Anwen post-diagnosis

“Anwen is now 28 months post-diagnosis and I must say she is an absolute inspiration. Her condition is well controlled on the whole with an insulin pump. She manages to juggle school, hobbies, school trips and going out with friends together with all the added extras of hypos and hypers, blood testing, carb counting, bolousing etc. She rarely complains or gets fed up and aside from prompting and support from us she is pretty independent with her diabetes care.

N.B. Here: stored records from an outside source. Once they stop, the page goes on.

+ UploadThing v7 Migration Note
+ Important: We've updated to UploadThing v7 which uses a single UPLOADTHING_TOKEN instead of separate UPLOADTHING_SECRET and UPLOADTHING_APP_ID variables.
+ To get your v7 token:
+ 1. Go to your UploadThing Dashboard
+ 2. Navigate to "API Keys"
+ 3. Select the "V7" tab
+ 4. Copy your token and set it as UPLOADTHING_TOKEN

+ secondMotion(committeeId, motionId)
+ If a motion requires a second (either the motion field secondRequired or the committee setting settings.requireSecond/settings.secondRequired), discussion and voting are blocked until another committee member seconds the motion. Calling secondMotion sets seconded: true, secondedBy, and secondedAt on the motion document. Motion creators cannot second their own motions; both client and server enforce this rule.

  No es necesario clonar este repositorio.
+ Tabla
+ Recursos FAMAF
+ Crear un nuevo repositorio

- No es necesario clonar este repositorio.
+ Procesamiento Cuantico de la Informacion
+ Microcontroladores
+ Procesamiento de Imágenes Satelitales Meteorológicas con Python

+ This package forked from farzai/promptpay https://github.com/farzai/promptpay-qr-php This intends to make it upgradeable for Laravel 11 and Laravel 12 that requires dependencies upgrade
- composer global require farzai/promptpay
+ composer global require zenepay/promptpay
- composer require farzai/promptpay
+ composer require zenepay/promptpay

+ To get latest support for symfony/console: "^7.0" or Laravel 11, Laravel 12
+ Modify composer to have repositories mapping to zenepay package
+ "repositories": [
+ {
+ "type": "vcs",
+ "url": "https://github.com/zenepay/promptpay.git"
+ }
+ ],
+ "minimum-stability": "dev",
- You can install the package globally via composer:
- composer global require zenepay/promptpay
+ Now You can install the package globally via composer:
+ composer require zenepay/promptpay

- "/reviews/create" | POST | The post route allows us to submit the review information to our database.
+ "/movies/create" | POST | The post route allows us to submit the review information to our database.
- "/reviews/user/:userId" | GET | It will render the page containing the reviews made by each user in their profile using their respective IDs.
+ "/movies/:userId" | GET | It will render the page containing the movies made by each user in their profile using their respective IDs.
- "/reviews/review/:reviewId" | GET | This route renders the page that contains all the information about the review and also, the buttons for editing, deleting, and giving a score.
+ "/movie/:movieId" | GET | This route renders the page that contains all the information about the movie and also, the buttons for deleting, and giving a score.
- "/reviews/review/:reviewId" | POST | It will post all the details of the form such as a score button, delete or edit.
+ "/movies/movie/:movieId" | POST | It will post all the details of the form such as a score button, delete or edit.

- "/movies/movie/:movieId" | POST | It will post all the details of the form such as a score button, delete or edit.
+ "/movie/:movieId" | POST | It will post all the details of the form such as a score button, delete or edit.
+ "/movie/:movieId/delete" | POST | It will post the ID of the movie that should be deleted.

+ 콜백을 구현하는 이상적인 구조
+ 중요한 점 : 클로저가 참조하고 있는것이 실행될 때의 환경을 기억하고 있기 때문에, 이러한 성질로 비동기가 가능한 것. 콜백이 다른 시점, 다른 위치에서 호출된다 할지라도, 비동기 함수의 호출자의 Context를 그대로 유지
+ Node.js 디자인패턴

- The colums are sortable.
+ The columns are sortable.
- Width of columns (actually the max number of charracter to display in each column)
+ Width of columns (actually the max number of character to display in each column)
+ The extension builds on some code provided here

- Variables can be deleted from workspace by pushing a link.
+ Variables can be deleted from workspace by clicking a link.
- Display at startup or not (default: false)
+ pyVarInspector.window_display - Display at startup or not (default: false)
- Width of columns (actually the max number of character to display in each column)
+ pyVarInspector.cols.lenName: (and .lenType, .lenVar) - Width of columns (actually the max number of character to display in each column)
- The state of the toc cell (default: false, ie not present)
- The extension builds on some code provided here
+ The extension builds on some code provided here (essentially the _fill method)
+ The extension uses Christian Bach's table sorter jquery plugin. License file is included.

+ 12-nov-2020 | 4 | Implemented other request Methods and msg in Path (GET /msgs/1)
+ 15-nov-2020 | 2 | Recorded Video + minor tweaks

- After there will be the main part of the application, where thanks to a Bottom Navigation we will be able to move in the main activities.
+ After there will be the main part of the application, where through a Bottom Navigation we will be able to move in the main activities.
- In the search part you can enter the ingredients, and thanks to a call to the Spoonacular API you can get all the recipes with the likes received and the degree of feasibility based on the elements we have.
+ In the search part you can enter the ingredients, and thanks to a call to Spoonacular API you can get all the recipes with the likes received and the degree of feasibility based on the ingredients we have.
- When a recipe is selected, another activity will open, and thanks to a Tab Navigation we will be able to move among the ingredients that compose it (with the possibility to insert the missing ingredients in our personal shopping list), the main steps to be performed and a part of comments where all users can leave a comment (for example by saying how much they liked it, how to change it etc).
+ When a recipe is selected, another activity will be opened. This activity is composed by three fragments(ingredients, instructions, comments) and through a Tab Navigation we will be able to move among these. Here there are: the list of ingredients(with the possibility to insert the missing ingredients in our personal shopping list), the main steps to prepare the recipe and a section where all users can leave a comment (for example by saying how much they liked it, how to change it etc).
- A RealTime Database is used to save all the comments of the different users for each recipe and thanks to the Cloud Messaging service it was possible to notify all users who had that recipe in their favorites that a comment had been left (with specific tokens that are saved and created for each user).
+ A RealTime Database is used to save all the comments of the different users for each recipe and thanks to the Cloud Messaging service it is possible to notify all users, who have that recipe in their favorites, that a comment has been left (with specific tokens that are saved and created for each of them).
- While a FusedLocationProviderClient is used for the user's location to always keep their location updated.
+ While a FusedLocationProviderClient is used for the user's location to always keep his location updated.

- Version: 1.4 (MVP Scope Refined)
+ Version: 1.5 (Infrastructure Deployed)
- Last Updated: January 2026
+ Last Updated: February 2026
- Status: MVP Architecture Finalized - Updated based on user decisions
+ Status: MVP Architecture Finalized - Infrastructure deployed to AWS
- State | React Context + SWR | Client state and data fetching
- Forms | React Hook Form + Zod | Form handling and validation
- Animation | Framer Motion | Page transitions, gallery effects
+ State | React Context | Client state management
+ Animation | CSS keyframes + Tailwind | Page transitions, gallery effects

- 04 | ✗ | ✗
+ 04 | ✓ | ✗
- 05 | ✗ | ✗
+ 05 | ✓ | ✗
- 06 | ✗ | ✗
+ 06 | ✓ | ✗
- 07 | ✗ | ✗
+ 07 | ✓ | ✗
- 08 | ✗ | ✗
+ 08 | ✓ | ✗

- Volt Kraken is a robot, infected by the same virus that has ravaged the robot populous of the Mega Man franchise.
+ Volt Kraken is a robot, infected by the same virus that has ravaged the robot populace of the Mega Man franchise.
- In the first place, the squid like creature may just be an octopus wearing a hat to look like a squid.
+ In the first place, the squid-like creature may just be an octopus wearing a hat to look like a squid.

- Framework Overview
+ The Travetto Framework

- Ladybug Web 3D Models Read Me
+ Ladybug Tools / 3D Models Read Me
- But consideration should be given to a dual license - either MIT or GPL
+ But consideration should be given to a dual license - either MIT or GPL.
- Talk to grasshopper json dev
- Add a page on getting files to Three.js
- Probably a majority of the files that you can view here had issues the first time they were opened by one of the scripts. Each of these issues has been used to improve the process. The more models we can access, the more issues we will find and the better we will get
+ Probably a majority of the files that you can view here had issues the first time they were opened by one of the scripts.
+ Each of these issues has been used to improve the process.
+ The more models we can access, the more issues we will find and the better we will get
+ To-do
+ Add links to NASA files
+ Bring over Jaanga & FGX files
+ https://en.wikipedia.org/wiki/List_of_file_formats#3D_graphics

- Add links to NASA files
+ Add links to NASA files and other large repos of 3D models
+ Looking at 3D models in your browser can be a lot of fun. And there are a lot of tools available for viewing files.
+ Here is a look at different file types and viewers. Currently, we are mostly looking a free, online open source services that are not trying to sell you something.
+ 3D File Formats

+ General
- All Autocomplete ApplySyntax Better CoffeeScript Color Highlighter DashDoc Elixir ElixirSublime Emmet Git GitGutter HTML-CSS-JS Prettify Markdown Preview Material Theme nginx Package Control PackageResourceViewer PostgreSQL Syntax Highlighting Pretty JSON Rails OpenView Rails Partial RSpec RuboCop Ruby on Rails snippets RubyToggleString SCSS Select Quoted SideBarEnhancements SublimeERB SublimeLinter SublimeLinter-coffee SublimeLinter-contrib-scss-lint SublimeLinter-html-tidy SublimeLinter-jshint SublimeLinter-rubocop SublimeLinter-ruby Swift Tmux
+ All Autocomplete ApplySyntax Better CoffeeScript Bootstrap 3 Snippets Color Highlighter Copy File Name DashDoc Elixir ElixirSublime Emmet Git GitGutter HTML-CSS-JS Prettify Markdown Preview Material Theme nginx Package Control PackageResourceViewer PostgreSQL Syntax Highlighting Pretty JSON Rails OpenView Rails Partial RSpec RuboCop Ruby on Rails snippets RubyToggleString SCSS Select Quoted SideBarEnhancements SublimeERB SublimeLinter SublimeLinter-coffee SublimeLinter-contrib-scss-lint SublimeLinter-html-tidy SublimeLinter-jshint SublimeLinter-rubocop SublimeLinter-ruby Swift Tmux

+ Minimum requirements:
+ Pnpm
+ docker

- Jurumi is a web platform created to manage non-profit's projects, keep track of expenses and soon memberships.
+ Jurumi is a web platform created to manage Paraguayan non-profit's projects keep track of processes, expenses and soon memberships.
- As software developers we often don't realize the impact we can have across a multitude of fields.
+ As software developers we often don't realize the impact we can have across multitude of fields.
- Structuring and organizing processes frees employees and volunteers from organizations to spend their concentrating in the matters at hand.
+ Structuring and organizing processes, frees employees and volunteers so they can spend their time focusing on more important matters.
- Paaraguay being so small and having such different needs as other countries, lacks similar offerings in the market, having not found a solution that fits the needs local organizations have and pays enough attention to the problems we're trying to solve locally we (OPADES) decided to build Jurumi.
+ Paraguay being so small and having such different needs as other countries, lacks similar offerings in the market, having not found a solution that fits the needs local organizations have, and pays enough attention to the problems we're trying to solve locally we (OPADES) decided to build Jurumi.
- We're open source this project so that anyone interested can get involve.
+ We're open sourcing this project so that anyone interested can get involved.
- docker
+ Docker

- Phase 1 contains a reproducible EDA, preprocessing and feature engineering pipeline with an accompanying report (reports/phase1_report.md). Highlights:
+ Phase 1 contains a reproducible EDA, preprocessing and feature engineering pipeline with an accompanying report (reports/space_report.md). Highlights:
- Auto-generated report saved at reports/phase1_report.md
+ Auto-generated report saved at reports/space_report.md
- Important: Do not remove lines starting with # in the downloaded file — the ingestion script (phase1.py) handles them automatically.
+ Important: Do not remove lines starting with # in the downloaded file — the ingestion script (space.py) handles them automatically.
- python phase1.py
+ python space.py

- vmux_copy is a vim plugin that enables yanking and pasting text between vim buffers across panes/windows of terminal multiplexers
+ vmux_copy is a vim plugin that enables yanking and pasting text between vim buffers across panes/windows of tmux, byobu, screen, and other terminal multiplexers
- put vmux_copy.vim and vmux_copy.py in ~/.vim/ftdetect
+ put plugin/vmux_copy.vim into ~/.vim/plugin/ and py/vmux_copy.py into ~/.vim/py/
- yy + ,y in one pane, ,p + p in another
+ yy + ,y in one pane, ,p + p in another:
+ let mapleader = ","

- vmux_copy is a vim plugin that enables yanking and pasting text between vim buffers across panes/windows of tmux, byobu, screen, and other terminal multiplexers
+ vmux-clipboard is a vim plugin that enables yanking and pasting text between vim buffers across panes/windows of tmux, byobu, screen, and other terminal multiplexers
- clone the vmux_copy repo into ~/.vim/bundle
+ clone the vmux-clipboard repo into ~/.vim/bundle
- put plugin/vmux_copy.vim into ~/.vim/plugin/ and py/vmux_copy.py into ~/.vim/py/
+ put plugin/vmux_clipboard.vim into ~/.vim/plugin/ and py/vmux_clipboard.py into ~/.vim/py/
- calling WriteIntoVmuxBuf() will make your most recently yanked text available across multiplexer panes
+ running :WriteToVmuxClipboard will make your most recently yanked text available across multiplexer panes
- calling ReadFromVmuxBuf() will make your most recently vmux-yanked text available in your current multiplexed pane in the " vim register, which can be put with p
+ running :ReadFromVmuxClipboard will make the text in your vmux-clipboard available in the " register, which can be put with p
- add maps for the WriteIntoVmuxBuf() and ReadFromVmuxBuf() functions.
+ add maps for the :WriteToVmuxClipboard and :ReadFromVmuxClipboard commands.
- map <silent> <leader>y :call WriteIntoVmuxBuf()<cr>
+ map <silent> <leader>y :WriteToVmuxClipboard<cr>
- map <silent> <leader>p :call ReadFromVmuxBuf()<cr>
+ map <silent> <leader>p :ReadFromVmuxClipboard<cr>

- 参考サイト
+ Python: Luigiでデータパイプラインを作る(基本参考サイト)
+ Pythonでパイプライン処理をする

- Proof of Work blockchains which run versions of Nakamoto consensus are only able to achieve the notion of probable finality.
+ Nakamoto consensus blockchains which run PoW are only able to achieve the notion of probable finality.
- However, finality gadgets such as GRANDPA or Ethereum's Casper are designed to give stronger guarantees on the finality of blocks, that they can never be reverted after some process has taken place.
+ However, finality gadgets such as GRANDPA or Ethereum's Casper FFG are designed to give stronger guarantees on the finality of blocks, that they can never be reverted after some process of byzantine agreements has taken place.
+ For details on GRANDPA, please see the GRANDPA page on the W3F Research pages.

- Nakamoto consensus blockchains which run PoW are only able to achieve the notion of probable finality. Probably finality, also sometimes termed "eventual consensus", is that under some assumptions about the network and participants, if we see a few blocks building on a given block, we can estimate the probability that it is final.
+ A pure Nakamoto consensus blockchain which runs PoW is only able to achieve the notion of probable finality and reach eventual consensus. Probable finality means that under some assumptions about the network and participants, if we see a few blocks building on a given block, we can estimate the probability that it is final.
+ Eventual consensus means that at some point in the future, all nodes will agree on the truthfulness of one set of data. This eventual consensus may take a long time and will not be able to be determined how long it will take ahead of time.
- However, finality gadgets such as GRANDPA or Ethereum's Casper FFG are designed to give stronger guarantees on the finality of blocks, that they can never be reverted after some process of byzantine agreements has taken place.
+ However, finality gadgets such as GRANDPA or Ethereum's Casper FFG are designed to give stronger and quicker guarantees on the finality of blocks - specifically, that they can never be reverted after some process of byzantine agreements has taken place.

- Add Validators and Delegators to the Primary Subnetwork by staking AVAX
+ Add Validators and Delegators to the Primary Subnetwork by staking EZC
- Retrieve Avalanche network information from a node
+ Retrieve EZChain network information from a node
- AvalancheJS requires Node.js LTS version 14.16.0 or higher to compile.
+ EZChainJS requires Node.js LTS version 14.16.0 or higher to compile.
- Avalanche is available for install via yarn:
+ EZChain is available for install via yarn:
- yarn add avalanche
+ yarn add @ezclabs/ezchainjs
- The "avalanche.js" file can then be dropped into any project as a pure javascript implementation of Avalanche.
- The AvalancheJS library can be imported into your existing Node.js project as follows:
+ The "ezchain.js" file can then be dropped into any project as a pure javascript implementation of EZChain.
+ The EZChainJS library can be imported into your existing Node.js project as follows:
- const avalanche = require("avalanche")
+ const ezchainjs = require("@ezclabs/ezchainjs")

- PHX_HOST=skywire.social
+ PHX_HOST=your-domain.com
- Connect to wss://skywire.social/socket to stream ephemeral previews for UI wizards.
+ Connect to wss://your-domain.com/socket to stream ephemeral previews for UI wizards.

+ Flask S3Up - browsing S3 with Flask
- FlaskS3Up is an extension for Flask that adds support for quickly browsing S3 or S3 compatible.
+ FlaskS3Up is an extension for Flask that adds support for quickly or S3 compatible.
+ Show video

I still have moments of sadness when I think of how much she has to deal with on a day to day basis, what may be in her future and what challenges she is yet to face but I wouldn’t be a Mother if I didn’t.”

In your opinion, how could improvements be made to the diagnosis process in the future?

“I think that Type 1 Diabetes should be highlighted to parents more at every point of contact very much like Meningitis is currently. I believe that there is a real lack of knowledge in the symptoms of this condition amongst parents. I also think that GPs should be considering the condition when a child presents with so called ‘non-specific symptoms’. At present, in ante-natal clinics, baby clinics, GP surgeries etc. you see lots of posters and pamphlets giving information on various childhood illnesses and I feel that Type 1 Diabetes should be there too. Due to a very successful campaign on Meningitis I think the majority of people know the symptoms and I feel the 4Ts campaign could garner the same results.”

If you could share one piece of advice to other (non T1D) parents around the world, what would it be?

“Trust your instincts. Don’t doubt yourself. You know your child better than anyone so fight for them. Remember the 4Ts of Type 1 Diabetes.”